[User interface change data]
────────────────────

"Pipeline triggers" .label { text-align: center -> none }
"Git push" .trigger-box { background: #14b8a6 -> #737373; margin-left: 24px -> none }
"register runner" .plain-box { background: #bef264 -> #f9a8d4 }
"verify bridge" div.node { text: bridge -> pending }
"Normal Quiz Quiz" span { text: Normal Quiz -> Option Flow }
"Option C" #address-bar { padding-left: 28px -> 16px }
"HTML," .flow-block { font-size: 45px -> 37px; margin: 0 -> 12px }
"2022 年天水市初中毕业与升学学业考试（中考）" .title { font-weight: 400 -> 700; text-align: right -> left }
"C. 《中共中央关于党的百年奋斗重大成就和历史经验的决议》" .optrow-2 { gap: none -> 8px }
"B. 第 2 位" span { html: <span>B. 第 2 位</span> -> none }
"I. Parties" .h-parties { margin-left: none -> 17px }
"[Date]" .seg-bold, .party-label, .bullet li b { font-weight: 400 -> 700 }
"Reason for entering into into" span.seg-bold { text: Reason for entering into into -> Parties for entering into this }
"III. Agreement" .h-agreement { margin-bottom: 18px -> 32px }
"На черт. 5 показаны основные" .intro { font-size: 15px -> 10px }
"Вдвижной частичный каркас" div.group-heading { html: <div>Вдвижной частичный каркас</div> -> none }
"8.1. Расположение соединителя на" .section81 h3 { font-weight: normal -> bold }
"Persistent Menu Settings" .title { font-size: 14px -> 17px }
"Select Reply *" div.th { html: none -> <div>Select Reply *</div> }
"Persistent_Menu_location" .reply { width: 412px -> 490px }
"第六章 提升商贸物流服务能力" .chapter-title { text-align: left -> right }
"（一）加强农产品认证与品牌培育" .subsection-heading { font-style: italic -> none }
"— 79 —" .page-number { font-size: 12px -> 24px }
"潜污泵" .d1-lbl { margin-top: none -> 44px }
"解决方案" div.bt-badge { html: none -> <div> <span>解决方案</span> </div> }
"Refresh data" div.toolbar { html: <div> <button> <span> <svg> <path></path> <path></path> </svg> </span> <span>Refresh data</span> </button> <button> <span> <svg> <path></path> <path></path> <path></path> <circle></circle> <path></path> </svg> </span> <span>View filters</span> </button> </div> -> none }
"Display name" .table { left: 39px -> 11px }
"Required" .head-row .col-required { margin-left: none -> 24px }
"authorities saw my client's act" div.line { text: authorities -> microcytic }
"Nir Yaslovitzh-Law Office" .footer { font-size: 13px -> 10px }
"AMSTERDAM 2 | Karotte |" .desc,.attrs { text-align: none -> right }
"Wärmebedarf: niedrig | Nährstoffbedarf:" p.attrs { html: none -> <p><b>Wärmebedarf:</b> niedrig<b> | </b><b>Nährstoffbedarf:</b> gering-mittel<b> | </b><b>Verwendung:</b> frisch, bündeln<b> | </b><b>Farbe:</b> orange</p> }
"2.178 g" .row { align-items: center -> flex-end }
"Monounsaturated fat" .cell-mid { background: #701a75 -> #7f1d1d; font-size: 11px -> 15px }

────────────────────

- _Exercise_
Take every line from the data that contains the word "title".

- _Answer below_
"2022 年天水市初中毕业与升学学业考试（中考）" .title { font-weight: 400 -> 700; text-align: right -> left }
"Persistent Menu Settings" .title { font-size: 14px -> 17px }
"第六章 提升商贸物流服务能力" .chapter-title { text-align: left -> right }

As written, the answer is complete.